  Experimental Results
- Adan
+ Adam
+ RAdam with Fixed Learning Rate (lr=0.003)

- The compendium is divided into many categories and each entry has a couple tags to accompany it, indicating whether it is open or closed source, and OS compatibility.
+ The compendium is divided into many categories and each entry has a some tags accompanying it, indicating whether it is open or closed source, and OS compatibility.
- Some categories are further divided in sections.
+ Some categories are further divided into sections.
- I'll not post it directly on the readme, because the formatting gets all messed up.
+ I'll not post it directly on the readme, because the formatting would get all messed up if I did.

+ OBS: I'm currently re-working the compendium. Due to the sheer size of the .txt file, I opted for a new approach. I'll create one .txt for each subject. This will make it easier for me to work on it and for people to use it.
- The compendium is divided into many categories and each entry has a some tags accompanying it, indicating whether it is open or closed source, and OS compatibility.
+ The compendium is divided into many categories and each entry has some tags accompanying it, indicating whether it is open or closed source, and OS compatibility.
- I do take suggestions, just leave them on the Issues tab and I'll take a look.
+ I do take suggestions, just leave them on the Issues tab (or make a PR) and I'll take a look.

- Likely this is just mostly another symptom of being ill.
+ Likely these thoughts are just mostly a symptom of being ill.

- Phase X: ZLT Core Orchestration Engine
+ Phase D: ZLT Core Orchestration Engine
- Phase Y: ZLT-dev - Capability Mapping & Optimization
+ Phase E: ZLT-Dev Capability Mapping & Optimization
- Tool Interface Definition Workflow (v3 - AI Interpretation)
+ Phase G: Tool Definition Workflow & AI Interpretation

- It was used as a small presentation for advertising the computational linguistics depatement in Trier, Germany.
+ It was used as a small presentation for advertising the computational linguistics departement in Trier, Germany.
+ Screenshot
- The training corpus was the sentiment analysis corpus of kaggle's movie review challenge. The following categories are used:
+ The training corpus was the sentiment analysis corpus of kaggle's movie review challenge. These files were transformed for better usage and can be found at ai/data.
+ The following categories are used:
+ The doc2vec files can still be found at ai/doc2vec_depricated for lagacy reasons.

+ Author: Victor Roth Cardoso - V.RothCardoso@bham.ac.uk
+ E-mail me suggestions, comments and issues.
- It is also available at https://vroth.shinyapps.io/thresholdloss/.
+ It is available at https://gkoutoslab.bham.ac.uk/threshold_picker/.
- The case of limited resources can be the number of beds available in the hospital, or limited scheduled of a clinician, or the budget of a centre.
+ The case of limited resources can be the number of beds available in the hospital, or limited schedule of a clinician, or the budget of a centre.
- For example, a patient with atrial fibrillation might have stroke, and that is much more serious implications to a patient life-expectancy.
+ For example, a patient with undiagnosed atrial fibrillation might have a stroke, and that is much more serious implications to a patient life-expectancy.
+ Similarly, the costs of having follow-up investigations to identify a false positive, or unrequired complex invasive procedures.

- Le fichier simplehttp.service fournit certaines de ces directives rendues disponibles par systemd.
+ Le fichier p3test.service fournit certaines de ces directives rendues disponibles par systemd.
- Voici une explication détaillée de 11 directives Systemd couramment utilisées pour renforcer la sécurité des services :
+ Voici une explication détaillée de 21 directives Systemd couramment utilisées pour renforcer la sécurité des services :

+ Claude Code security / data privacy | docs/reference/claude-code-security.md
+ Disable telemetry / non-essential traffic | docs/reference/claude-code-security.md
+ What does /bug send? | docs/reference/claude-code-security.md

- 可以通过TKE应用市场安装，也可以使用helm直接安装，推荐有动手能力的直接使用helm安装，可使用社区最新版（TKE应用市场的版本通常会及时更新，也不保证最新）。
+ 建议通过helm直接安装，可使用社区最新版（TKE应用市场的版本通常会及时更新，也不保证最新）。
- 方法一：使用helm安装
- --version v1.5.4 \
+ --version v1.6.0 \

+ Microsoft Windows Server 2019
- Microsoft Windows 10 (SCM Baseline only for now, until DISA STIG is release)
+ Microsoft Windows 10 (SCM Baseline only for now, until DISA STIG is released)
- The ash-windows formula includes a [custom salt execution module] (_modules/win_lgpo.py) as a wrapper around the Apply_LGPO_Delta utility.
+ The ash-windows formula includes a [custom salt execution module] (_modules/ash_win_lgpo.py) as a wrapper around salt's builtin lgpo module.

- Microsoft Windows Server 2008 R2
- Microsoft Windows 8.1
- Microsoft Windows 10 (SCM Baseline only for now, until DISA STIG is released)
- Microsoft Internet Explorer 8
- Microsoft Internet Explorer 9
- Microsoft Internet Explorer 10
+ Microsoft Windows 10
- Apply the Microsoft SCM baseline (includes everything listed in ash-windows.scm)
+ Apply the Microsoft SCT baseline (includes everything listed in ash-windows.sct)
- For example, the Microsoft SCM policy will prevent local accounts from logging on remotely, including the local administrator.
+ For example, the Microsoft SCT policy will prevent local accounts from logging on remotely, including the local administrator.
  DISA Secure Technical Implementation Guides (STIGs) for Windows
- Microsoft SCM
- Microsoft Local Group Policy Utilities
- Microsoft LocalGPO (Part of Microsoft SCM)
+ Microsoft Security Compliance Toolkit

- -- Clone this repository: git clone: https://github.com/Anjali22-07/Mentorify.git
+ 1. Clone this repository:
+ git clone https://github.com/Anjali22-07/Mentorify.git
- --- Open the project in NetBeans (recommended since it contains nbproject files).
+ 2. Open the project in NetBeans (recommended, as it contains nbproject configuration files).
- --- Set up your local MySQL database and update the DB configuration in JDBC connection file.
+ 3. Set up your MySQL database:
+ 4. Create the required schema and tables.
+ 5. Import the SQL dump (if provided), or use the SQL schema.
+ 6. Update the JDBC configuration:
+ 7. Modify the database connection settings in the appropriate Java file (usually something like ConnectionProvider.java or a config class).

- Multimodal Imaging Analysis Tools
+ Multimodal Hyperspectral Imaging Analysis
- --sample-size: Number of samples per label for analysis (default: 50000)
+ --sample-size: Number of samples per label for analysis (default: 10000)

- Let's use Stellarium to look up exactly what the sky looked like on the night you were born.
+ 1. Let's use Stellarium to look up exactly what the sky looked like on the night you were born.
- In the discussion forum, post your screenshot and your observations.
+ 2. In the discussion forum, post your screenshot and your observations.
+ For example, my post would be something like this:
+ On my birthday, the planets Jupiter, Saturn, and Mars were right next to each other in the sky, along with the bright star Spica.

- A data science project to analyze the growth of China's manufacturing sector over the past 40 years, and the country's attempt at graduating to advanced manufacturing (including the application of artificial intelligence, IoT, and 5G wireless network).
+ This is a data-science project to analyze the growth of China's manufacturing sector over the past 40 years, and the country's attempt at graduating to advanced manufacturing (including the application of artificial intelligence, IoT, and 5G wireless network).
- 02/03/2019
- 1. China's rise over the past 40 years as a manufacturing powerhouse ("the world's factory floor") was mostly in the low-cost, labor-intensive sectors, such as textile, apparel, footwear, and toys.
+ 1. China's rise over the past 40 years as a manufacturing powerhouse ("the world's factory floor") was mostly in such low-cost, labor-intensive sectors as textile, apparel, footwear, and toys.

-*-*-

**Work required**: For this exercise, find all lines in the records containing the word "movie" and copy them.

**Solution to this task**:
- The training corpus was the sentiment analysis corpus of kaggle's movie review challenge. The following categories are used:
+ The training corpus was the sentiment analysis corpus of kaggle's movie review challenge. These files were transformed for better usage and can be found at ai/data.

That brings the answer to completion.